## [Information supplied]
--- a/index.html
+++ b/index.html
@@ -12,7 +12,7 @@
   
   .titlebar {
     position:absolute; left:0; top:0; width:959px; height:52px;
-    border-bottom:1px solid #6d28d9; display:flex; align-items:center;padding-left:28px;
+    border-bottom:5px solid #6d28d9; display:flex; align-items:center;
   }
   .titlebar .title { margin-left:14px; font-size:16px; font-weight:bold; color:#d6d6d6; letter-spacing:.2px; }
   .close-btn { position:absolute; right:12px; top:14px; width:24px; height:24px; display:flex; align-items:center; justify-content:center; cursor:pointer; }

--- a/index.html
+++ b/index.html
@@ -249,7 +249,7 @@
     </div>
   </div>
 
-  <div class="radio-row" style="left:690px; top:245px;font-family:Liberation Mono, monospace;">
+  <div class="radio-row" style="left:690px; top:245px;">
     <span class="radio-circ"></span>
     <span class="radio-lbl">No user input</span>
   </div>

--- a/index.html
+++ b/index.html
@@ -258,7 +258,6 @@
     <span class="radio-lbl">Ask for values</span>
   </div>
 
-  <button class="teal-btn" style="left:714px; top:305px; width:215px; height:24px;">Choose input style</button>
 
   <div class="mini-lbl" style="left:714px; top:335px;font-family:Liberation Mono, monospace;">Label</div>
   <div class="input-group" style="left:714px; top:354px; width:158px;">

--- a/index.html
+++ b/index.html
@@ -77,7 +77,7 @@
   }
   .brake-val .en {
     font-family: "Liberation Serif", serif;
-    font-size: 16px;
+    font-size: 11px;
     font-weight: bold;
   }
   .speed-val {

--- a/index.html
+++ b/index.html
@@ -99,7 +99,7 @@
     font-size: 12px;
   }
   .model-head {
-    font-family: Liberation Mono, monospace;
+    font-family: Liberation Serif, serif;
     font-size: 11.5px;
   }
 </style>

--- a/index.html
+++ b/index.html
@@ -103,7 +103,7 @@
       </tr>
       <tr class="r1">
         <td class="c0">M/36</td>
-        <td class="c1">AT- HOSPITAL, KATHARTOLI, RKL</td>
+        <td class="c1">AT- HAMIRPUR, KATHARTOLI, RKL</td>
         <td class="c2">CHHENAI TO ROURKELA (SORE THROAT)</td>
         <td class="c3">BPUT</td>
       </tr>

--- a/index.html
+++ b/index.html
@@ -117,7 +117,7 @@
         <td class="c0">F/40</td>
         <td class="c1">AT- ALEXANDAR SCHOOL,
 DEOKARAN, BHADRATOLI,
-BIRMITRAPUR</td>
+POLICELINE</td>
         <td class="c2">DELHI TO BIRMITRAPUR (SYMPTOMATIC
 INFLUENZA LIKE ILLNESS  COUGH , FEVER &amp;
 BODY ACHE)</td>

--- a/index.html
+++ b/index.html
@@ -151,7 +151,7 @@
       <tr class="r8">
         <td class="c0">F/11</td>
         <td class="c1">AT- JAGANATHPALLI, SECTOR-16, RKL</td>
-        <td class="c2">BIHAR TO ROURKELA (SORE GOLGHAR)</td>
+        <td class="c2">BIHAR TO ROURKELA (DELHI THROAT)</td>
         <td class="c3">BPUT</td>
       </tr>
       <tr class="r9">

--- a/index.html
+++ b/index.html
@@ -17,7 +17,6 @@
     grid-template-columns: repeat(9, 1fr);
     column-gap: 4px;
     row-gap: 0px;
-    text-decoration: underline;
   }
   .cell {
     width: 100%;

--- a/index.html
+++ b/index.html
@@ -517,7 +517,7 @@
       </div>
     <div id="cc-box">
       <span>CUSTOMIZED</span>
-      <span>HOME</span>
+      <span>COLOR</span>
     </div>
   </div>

## [Work to complete]
From the line holding "-17,7 +17,6 @@" to the final line of the data, repeat every line exactly. Leave out all the rest.

## [Solution to the problem]
@@ -17,7 +17,6 @@
     grid-template-columns: repeat(9, 1fr);
     column-gap: 4px;
     row-gap: 0px;
-    text-decoration: underline;
   }
   .cell {
     width: 100%;

--- a/index.html
+++ b/index.html
@@ -517,7 +517,7 @@
       </div>
     <div id="cc-box">
       <span>CUSTOMIZED</span>
-      <span>HOME</span>
+      <span>COLOR</span>
     </div>
   </div>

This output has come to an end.